- RECORDS FOR THE EXERCISE -
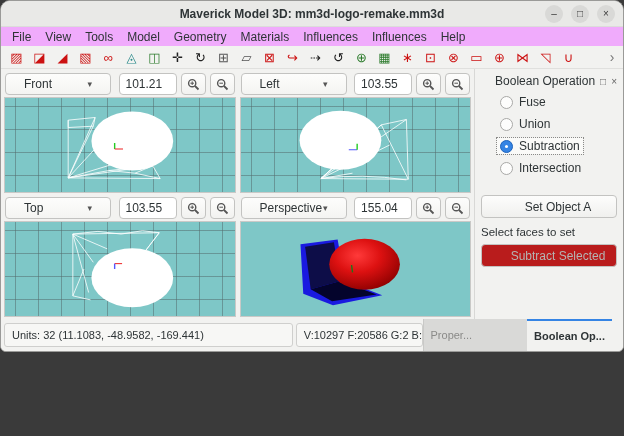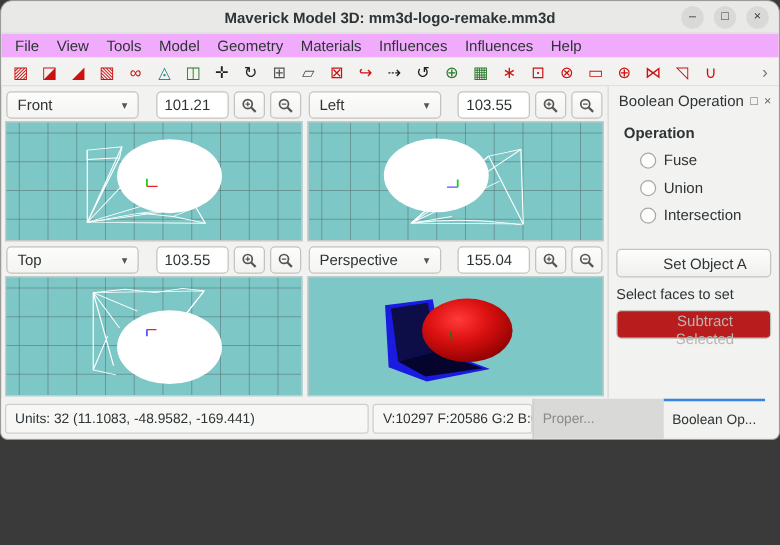"Front" .combo { padding: 0 8px -> 0 18px }
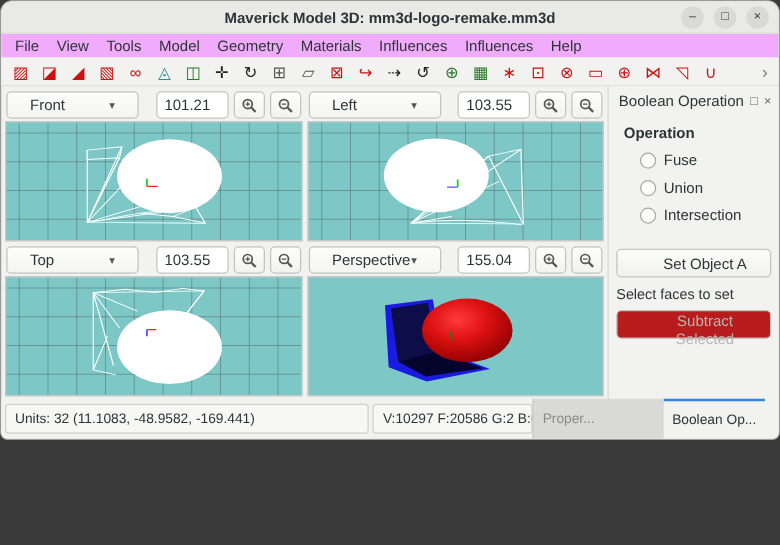"Boolean Operation" .phead { margin-left: none -> 12px }
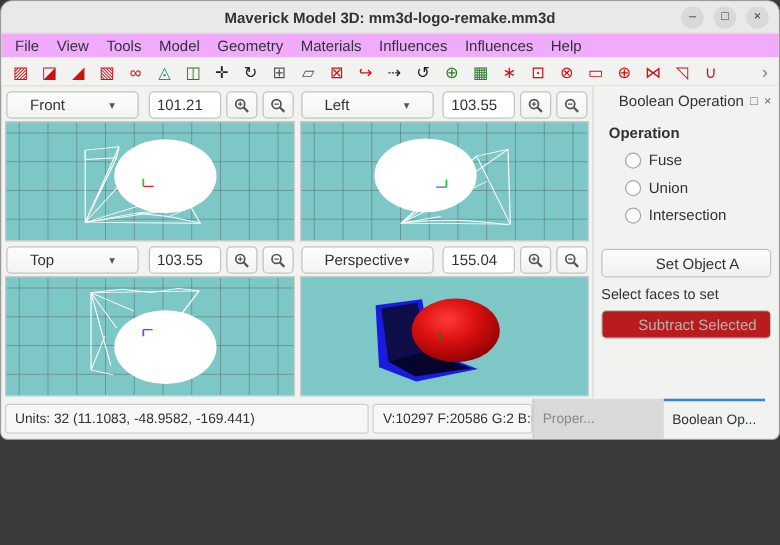"Operation" div.psection { html: <div>Operation</div> -> none }
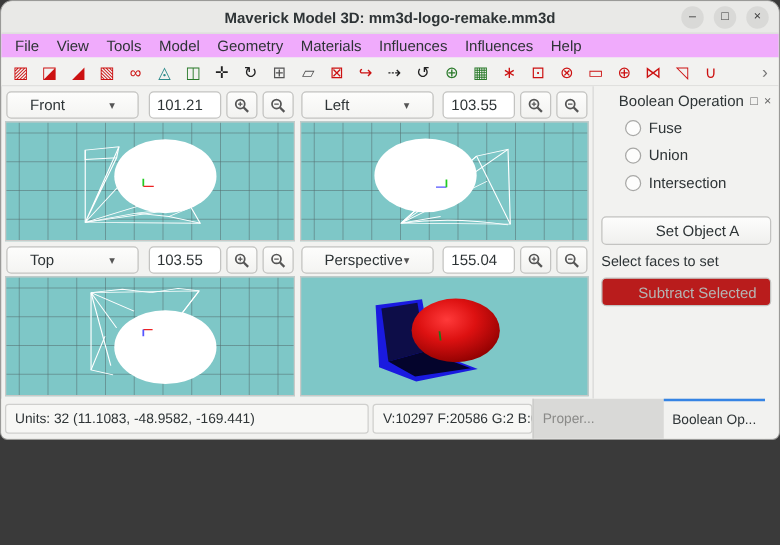"Subtraction" div.opt-row { html: none -> <div> <span></span> <span>Subtraction</span> </div> }
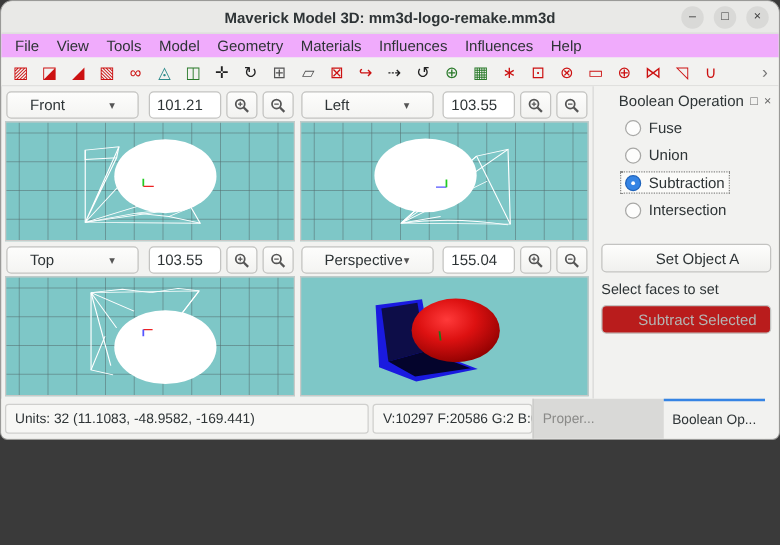"Boolean Op..." .dtab.active { font-weight: normal -> bold }
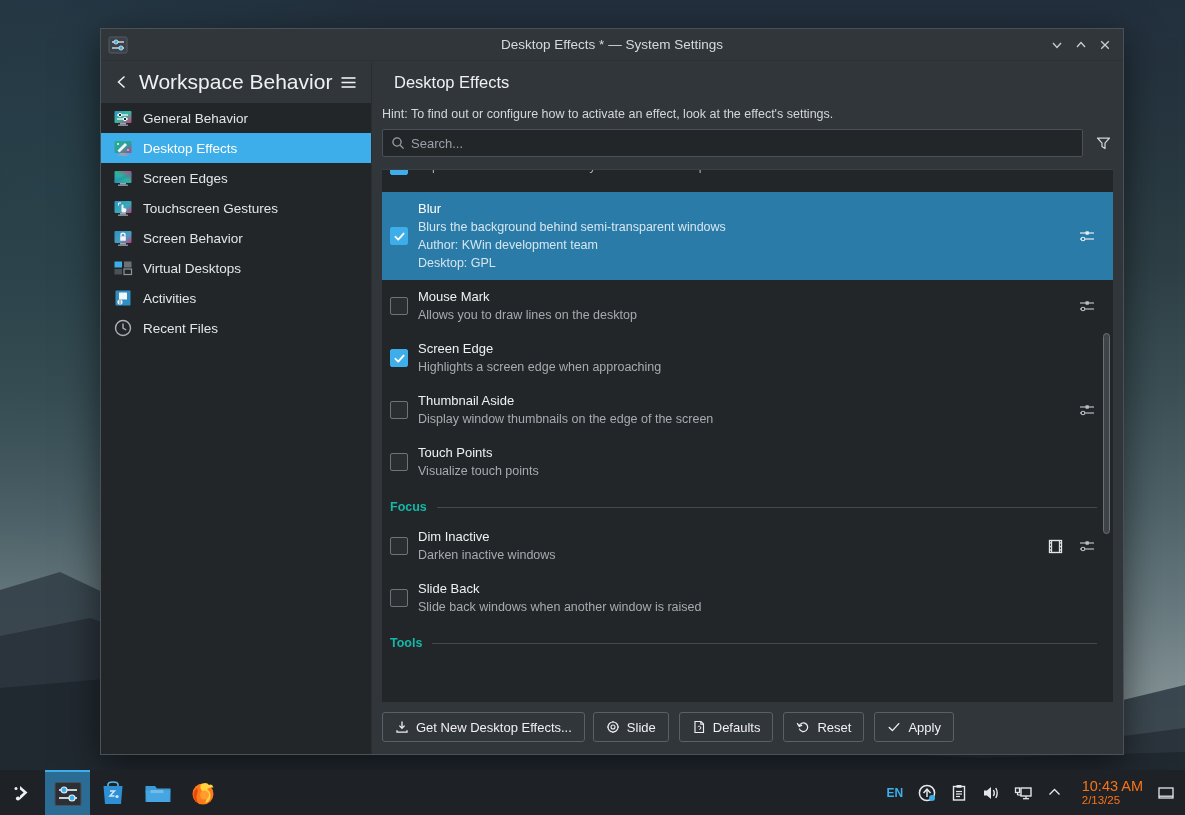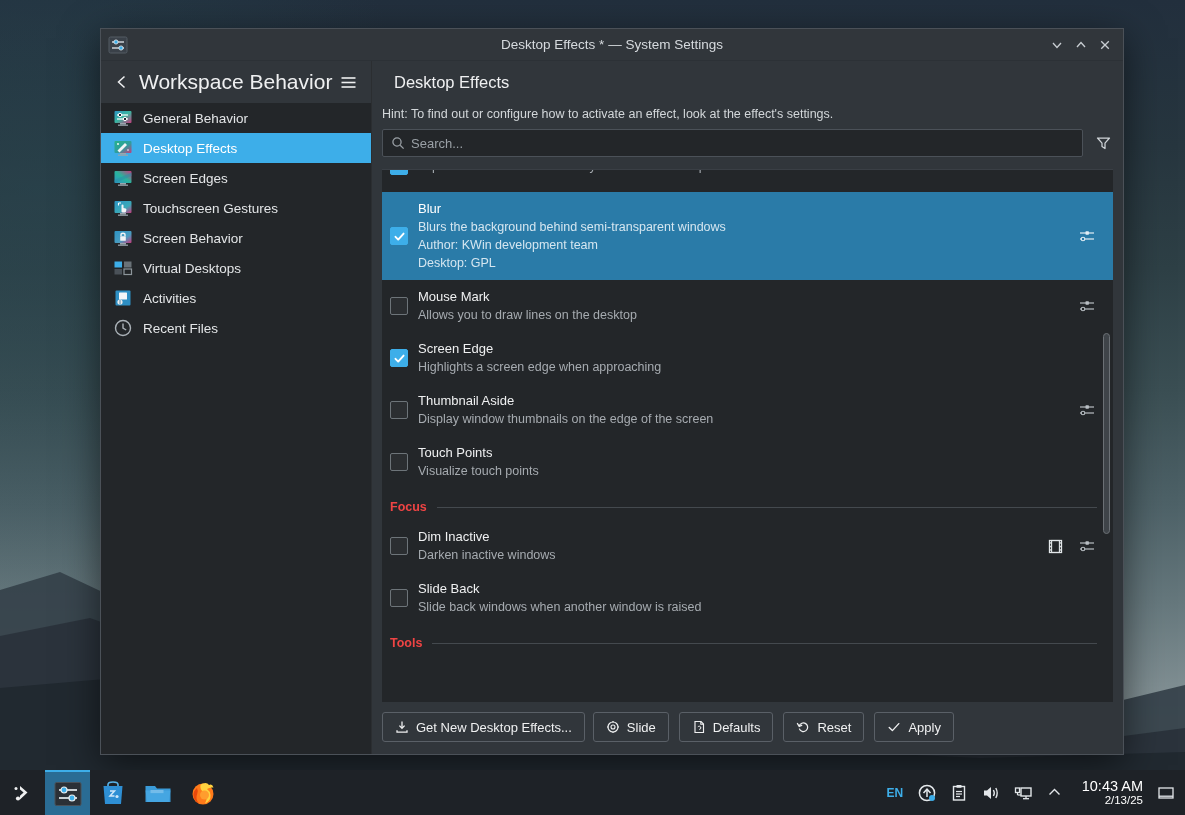"Focus" .section-title { color: #ef4444 -> #14b8a6 }
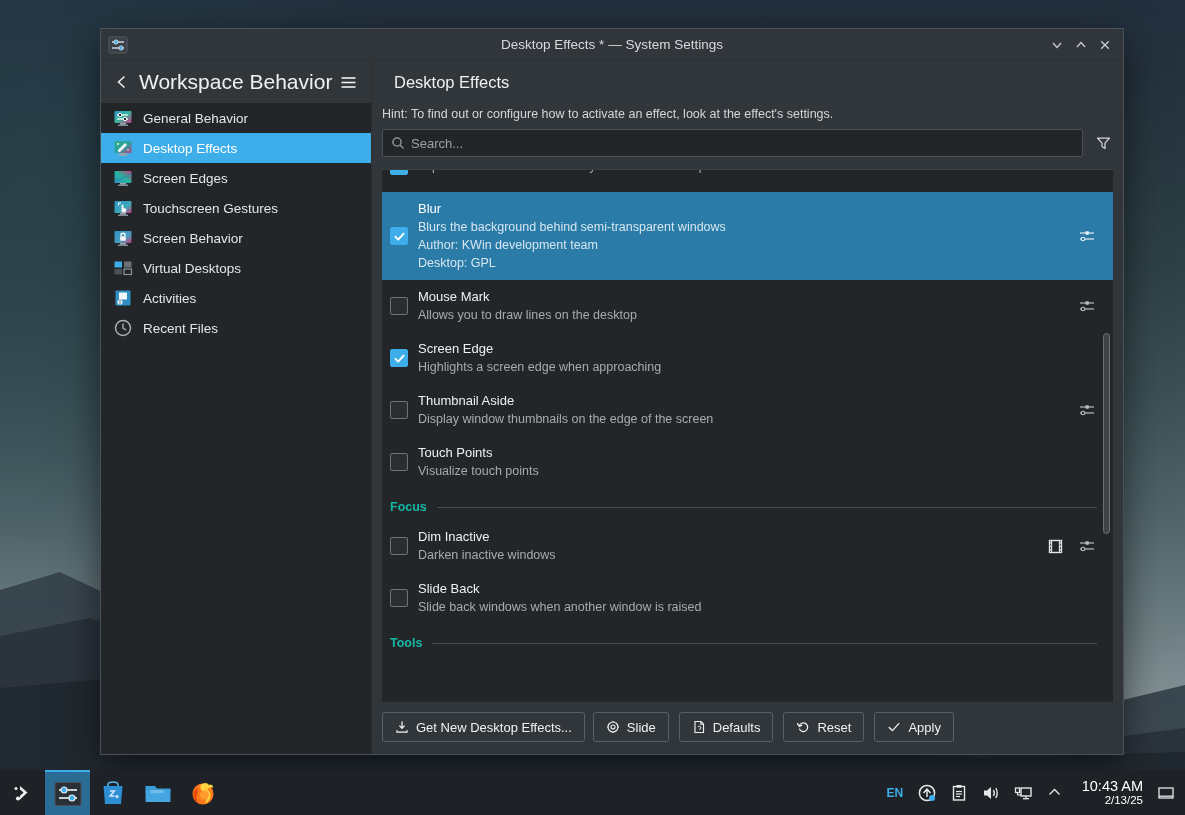"10:43 AM" #clock { color: #ffffff -> #f97316; text-align: right -> left }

- ASSIGNED TASK -
Take the lines from the one that contains "margin-left: none ->" through the last line of the material above and reproduce them exactly, leaving out any pictures.

- RESULT FOR THIS EXERCISE -
"Boolean Operation" .phead { margin-left: none -> 12px }
"Operation" div.psection { html: <div>Operation</div> -> none }
"Subtraction" div.opt-row { html: none -> <div> <span></span> <span>Subtraction</span> </div> }
"Boolean Op..." .dtab.active { font-weight: normal -> bold }
"Focus" .section-title { color: #ef4444 -> #14b8a6 }
"10:43 AM" #clock { color: #ffffff -> #f97316; text-align: right -> left }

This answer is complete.